[Data items]
================================

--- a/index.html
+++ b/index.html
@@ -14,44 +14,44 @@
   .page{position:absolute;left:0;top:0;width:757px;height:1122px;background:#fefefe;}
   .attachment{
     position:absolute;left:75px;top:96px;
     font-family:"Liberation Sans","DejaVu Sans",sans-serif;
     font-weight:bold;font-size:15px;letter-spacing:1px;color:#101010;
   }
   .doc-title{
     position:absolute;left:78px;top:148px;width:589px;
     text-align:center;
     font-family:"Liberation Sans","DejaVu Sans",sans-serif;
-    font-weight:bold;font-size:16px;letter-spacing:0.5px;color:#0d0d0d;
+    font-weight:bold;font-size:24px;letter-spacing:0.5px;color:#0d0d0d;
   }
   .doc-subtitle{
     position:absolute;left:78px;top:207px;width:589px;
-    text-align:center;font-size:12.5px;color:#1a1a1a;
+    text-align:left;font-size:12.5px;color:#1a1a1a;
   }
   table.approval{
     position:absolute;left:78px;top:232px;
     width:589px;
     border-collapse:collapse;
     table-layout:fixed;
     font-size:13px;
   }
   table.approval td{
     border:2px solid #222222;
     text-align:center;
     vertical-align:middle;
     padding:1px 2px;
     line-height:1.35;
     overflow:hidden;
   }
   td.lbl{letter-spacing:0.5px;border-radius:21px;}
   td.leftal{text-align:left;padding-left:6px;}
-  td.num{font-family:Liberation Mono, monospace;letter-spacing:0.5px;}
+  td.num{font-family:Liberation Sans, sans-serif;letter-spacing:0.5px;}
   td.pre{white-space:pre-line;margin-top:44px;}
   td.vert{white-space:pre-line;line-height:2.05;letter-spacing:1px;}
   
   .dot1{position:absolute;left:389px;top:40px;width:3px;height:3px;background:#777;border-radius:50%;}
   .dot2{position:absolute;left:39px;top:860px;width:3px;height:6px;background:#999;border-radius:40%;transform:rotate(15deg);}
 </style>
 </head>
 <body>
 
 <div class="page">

================================

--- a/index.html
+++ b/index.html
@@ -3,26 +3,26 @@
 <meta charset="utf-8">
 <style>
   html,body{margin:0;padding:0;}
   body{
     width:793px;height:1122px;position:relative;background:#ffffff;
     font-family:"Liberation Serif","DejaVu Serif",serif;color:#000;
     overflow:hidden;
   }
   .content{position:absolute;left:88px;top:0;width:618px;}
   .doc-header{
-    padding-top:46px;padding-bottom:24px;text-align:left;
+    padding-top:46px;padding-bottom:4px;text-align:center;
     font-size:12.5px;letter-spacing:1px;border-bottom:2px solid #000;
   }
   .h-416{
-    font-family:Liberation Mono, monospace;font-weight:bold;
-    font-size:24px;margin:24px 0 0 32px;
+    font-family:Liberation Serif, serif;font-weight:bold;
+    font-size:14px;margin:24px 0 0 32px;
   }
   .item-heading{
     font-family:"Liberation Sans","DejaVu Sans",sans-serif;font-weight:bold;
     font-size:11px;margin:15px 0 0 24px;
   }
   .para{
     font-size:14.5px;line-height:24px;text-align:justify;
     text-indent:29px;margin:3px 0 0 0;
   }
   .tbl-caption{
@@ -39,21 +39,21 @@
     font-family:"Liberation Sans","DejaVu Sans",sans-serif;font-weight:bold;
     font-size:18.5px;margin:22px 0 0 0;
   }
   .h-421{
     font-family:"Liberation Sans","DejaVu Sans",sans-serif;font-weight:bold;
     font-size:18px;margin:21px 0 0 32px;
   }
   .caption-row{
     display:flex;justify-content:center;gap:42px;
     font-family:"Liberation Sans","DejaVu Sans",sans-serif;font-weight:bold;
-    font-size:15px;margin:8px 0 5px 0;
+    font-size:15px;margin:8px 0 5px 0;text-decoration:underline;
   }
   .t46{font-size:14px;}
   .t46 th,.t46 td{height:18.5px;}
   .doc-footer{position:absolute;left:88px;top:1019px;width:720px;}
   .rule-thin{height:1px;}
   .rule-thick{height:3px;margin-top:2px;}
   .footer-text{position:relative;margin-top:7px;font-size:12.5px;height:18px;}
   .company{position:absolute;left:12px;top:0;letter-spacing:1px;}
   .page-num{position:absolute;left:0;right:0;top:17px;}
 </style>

================================

Locate the word "Mono" in the records above, and return each line that has it.

#### [Task output]
-  td.num{font-family:Liberation Mono, monospace;letter-spacing:0.5px;}
-    font-family:Liberation Mono, monospace;font-weight:bold;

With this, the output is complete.